By k, I assume you are talking about k=alen(arr) ?
You do find the maxium value in log time.
But I think it might be better, just to:
* first we find the max element
max_element = 0
max_index = 0
for k = alen(arr) to 1 step -1
if X >= arr(k)
max_element = arr(k)
max_index = k
endif
endfor
*This solution is much easier if I was programming in c/c++ where I could *use pointers. We'll wing it tho ;) Really, what I want to do is have a *pointer to the max_element and one to the min_element, and then if their *sum is greater then x, I decrease the max_element, if their sum is less *then X I increase the min_element, if their sum equal X I end.

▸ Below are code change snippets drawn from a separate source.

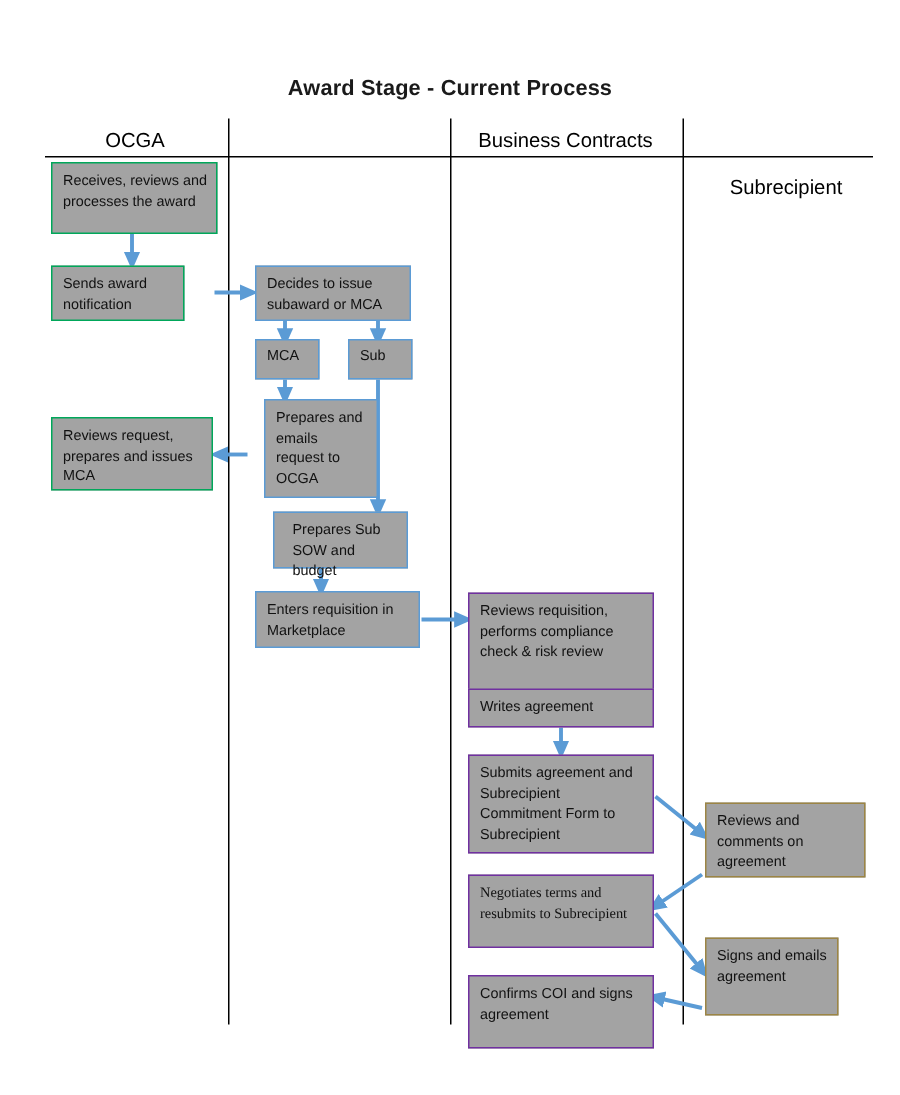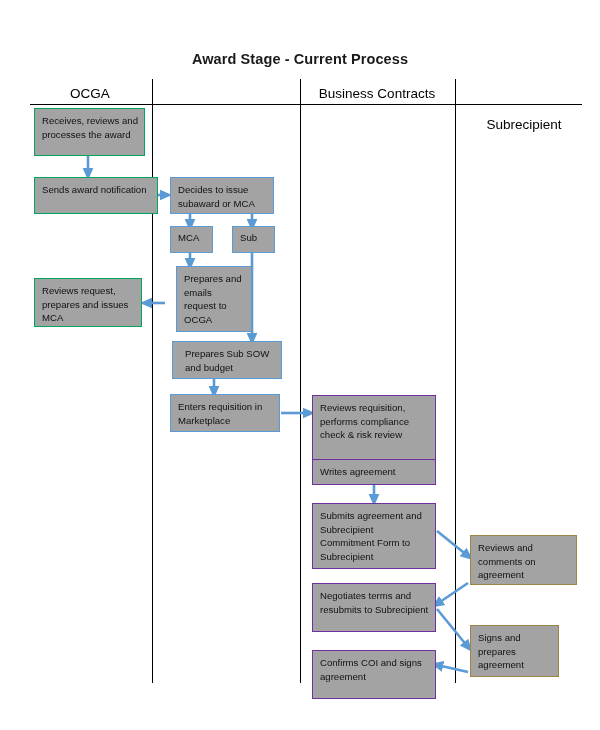--- a/index.html
+++ b/index.html
@@ -91,32 +91,32 @@
 
       <path d="M468,583 L437,604"></path>
 
       <path d="M437,609 L468,647"></path>
 
       <path d="M468,672 L437,665"></path>
     </g>
   </svg>
 
   <div class="box c-ocga" style="left:34px;top:108px;width:111px;height:48px;">Receives, reviews and processes the award</div>
-  <div class="box c-ocga" style="left:34px;top:177px;width:124px;height:37px;">Sends award notification</div>
+  <div class="box c-ocga" style="left:34px;top:177px;width:89px;height:37px;">Sends award notification</div>
   <div class="box c-ocga" style="left:34px;top:278px;width:108px;height:49px;">Reviews request, prepares and issues MCA</div>
 
   <div class="box c-dept" style="left:170px;top:177px;width:104px;height:37px;">Decides to issue subaward or MCA</div>
   <div class="box c-dept mini" style="left:170px;top:226px;width:43px;height:27px;">MCA</div>
   <div class="box c-dept mini" style="left:232px;top:226px;width:43px;height:27px;">Sub</div>
   <div class="box c-dept" style="left:176px;top:266px;width:76px;height:66px;">Prepares and emails request to OCGA</div>
-  <div class="box c-dept" style="left:172px;top:341px;width:110px;height:38px;padding-left:12px;">Prepares Sub SOW and budget</div>
+  <div class="box c-dept" style="left:182px;top:341px;width:90px;height:38px;padding-left:12px;">Prepares Sub SOW and budget</div>
   <div class="box c-dept" style="left:170px;top:394px;width:110px;height:38px;">Enters requisition in Marketplace</div>
 
   <div class="box c-bc" style="left:312px;top:395px;width:124px;height:67px;">Reviews requisition, performs compliance check &amp; risk review</div>
   <div class="box c-bc" style="left:312px;top:459px;width:124px;height:26px;">Writes agreement</div>
   <div class="box c-bc" style="left:312px;top:503px;width:124px;height:66px;">Submits agreement and Subrecipient Commitment Form to Subrecipient</div>
-  <div class="box c-bc" style="left:312px;top:583px;width:124px;height:49px;">Negotiates terms and resubmits to Subrecipient</div>
+  <div class="box c-bc" style="left:312px;top:583px;width:124px;height:49px;font-family:Liberation Serif, serif;">Negotiates terms and resubmits to Subrecipient</div>
   <div class="box c-bc" style="left:312px;top:650px;width:124px;height:49px;">Confirms COI and signs agreement</div>
 
   <div class="box c-sub" style="left:470px;top:535px;width:107px;height:50px;">Reviews and comments on agreement</div>
-  <div class="box c-sub" style="left:470px;top:625px;width:89px;height:52px;">Signs and prepares agreement</div>
+  <div class="box c-sub" style="left:470px;top:625px;width:89px;height:52px;">Signs and emails agreement</div>
 
 </div>
 
 </body></html>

One final
*case, our end case, if max_element = min_element and max_ele + min_ele != *X, I return failure.
max_index = k
min_index = 1
do while arr(max_index)+arr(min_index) != X
if arr(max_index)+arr(min_index) > X
max_index = max_index - 1
else if arr(max_index)+arr(min_index) < X
min_index = min_index + 1
else if arr(max_index) = arr(min_index)&&we already know their sum doesn't
&&equal X, that's tested by our * &&our while loop
return "Failure!"
endif
enddo
Worst case, the entire array is scanned, or O(n) - linear running time.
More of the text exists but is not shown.